▸ **TASK BRIEF**
Your task is to write out the lines from the line containing "(894, 1449) none -> [336,744,372,757] empty" through the last line of the material, exactly.

▸ **EXTRACTED ENTRIES**

= Beginning of Section =

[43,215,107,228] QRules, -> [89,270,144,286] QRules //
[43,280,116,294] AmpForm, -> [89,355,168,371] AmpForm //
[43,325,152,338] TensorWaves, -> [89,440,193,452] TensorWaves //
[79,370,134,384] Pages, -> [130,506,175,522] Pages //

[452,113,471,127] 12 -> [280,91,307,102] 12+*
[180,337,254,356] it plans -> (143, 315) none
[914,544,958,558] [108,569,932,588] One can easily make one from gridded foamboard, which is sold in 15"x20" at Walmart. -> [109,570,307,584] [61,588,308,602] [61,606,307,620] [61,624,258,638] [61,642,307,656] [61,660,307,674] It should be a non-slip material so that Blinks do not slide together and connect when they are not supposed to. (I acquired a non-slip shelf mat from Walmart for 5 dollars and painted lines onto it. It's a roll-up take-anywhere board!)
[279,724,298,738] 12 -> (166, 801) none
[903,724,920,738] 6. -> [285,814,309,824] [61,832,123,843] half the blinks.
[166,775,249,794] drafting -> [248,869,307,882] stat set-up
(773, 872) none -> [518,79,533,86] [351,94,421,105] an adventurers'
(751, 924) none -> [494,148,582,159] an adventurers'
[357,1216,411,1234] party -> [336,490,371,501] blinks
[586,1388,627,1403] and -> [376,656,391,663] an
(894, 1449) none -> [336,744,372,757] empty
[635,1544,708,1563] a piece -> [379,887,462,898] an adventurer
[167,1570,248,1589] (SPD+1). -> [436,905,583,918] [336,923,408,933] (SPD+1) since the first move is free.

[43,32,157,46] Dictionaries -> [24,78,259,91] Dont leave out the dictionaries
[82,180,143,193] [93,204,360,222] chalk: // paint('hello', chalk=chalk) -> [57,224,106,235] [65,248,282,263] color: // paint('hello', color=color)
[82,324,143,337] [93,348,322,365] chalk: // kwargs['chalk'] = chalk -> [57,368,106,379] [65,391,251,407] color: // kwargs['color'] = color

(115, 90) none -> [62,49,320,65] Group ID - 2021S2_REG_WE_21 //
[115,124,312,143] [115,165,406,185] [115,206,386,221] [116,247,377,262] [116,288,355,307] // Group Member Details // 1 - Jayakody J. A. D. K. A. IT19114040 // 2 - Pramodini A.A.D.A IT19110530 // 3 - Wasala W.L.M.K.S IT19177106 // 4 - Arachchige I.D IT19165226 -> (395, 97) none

= End of Section =

▸ **OUTPUT FOR THIS EXERCISE**
(894, 1449) none -> [336,744,372,757] empty
[635,1544,708,1563] a piece -> [379,887,462,898] an adventurer
[167,1570,248,1589] (SPD+1). -> [436,905,583,918] [336,923,408,933] (SPD+1) since the first move is free.

[43,32,157,46] Dictionaries -> [24,78,259,91] Dont leave out the dictionaries
[82,180,143,193] [93,204,360,222] chalk: // paint('hello', chalk=chalk) -> [57,224,106,235] [65,248,282,263] color: // paint('hello', color=color)
[82,324,143,337] [93,348,322,365] chalk: // kwargs['chalk'] = chalk -> [57,368,106,379] [65,391,251,407] color: // kwargs['color'] = color

(115, 90) none -> [62,49,320,65] Group ID - 2021S2_REG_WE_21 //
[115,124,312,143] [115,165,406,185] [115,206,386,221] [116,247,377,262] [116,288,355,307] // Group Member Details // 1 - Jayakody J. A. D. K. A. IT19114040 // 2 - Pramodini A.A.D.A IT19110530 // 3 - Wasala W.L.M.K.S IT19177106 // 4 - Arachchige I.D IT19165226 -> (395, 97) none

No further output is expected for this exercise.